-- Instructions to follow --
Return every record below exactly; leave out the images.

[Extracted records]
- - -
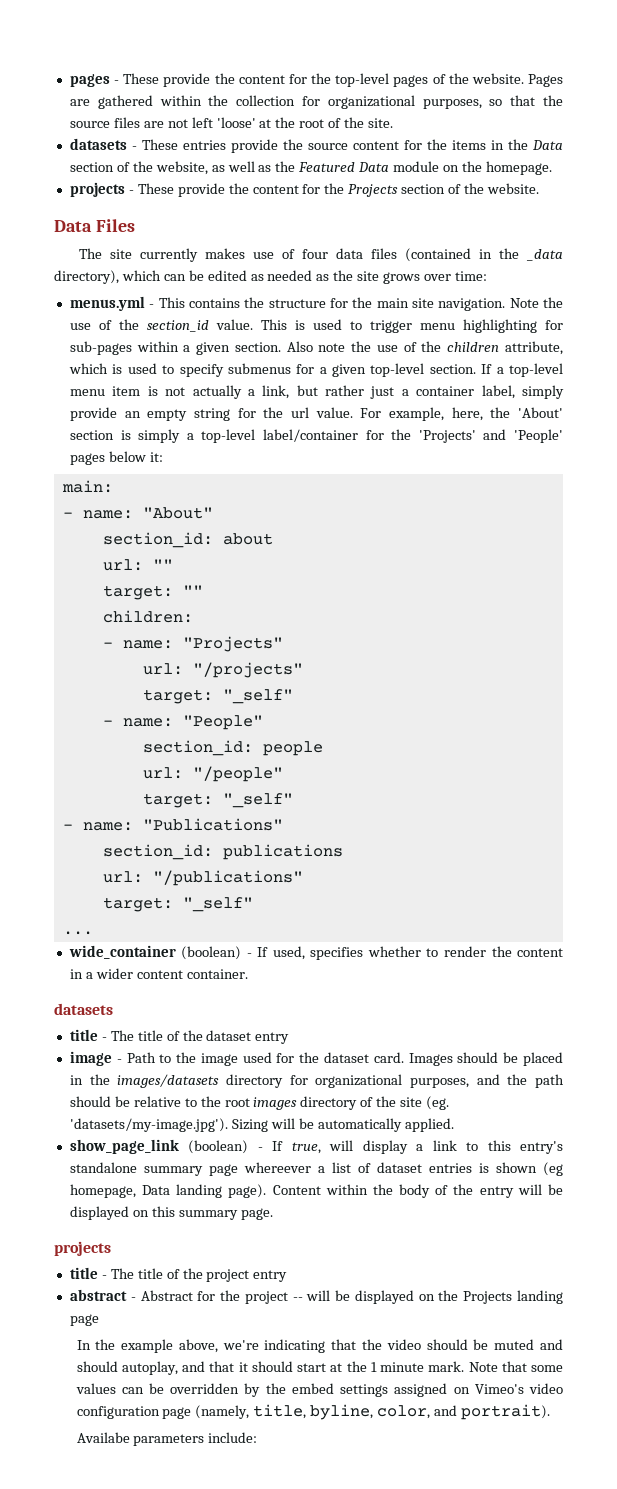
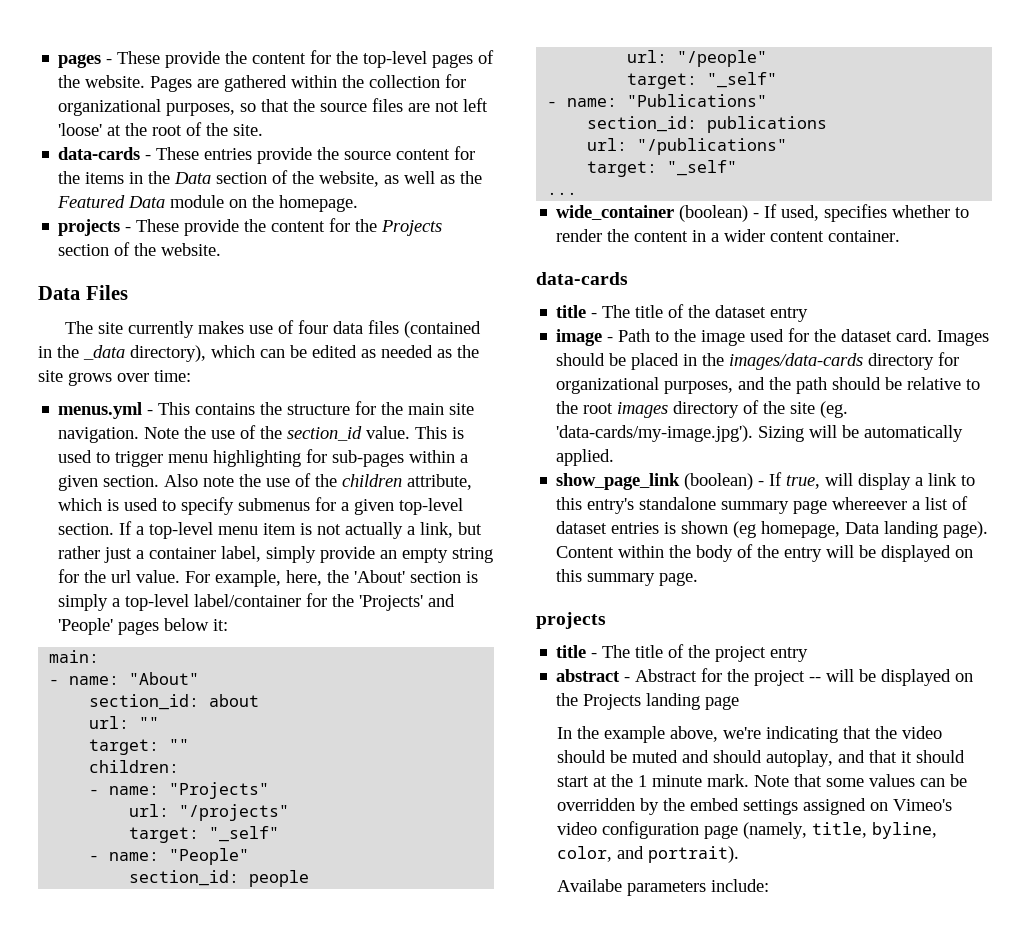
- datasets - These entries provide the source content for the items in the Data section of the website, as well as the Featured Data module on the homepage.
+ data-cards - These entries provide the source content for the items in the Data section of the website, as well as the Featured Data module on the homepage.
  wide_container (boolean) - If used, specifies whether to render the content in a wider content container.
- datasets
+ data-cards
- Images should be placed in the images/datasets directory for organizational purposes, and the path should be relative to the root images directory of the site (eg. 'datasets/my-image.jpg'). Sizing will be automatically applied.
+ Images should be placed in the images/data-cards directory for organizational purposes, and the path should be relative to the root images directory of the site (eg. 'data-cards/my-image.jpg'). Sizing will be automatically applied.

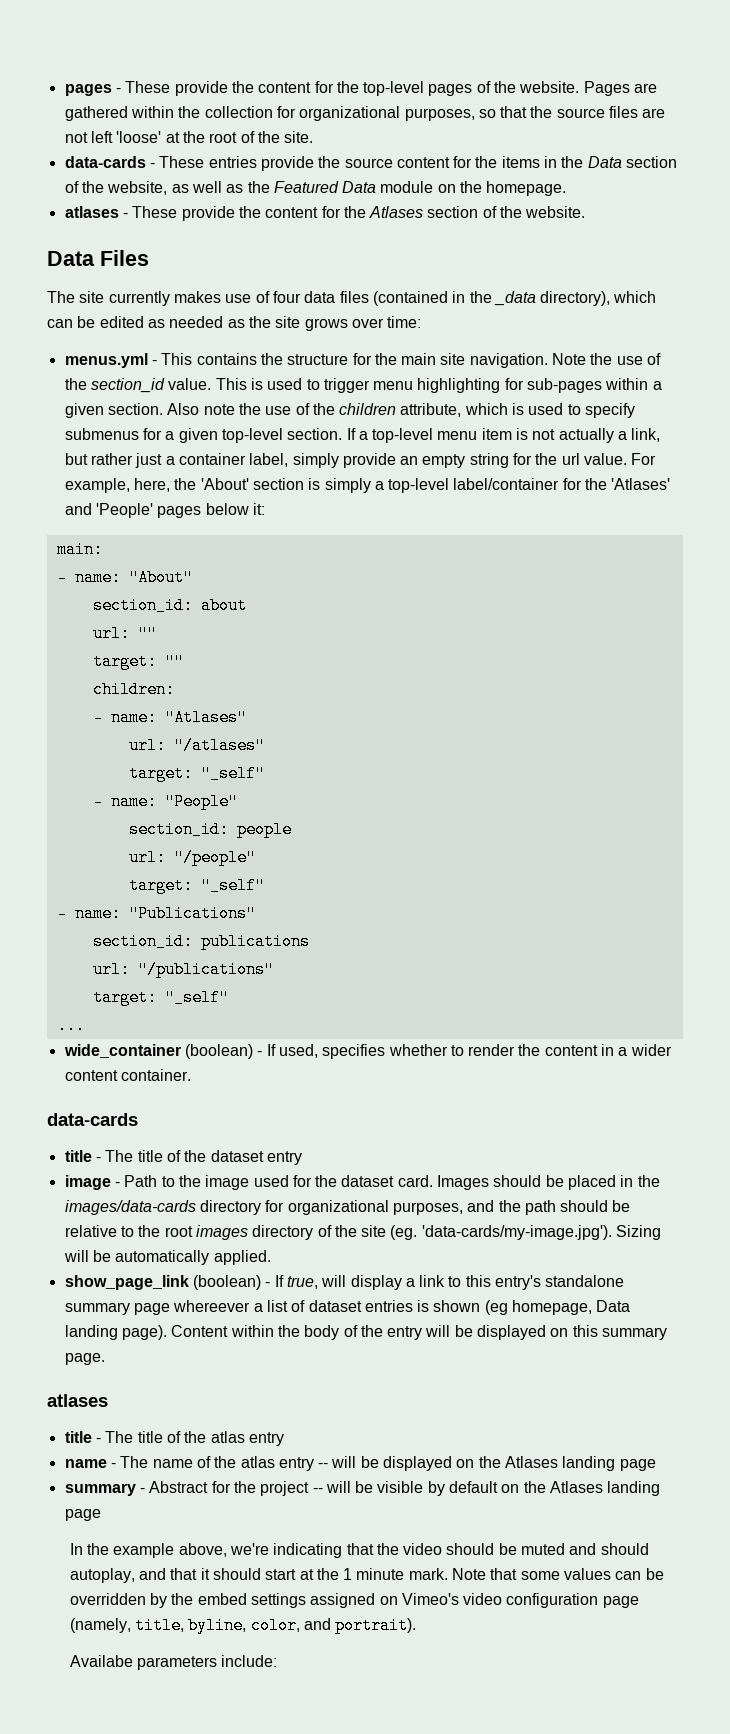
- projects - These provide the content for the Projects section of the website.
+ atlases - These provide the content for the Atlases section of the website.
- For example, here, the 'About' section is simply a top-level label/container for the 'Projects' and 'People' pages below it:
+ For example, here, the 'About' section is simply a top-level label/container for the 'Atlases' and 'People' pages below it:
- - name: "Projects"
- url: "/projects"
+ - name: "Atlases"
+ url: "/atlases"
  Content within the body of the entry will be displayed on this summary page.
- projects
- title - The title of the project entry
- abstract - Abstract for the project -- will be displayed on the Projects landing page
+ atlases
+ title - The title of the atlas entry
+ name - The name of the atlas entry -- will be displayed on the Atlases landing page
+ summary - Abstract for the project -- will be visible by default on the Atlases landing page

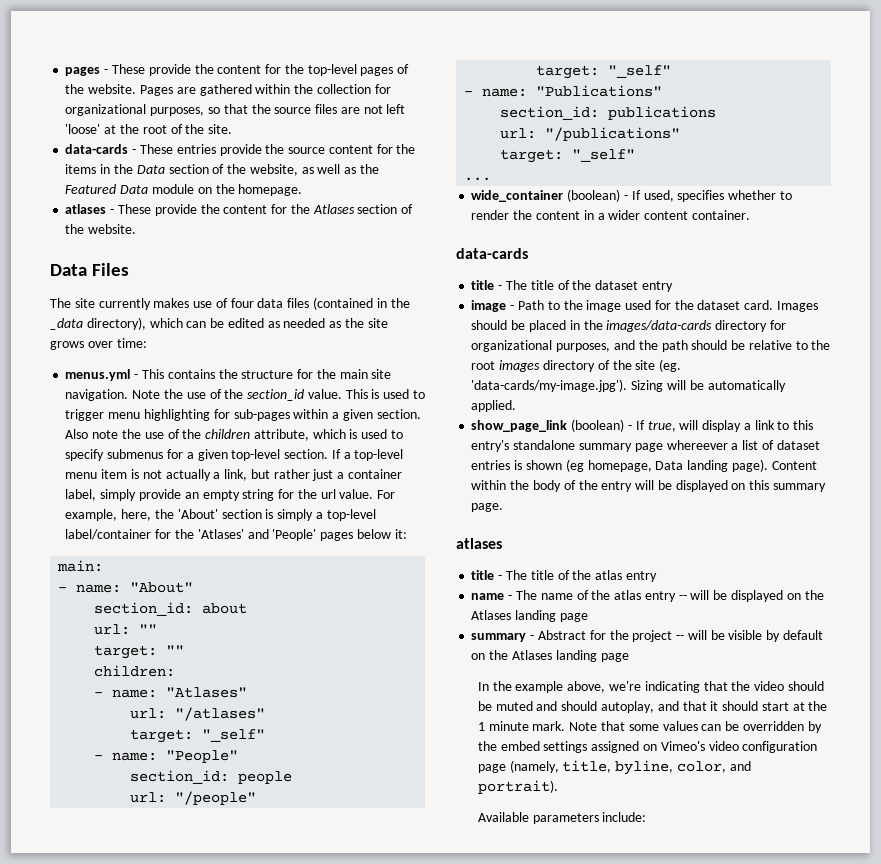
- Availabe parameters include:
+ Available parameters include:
- - -
-- Exercise answer --
- datasets - These entries provide the source content for the items in the Data section of the website, as well as the Featured Data module on the homepage.
+ data-cards - These entries provide the source content for the items in the Data section of the website, as well as the Featured Data module on the homepage.
  wide_container (boolean) - If used, specifies whether to render the content in a wider content container.
- datasets
+ data-cards
- Images should be placed in the images/datasets directory for organizational purposes, and the path should be relative to the root images directory of the site (eg. 'datasets/my-image.jpg'). Sizing will be automatically applied.
+ Images should be placed in the images/data-cards directory for organizational purposes, and the path should be relative to the root images directory of the site (eg. 'data-cards/my-image.jpg'). Sizing will be automatically applied.

- projects - These provide the content for the Projects section of the website.
+ atlases - These provide the content for the Atlases section of the website.
- For example, here, the 'About' section is simply a top-level label/container for the 'Projects' and 'People' pages below it:
+ For example, here, the 'About' section is simply a top-level label/container for the 'Atlases' and 'People' pages below it:
- - name: "Projects"
- url: "/projects"
+ - name: "Atlases"
+ url: "/atlases"
  Content within the body of the entry will be displayed on this summary page.
- projects
- title - The title of the project entry
- abstract - Abstract for the project -- will be displayed on the Projects landing page
+ atlases
+ title - The title of the atlas entry
+ name - The name of the atlas entry -- will be displayed on the Atlases landing page
+ summary - Abstract for the project -- will be visible by default on the Atlases landing page

- Availabe parameters include:
+ Available parameters include:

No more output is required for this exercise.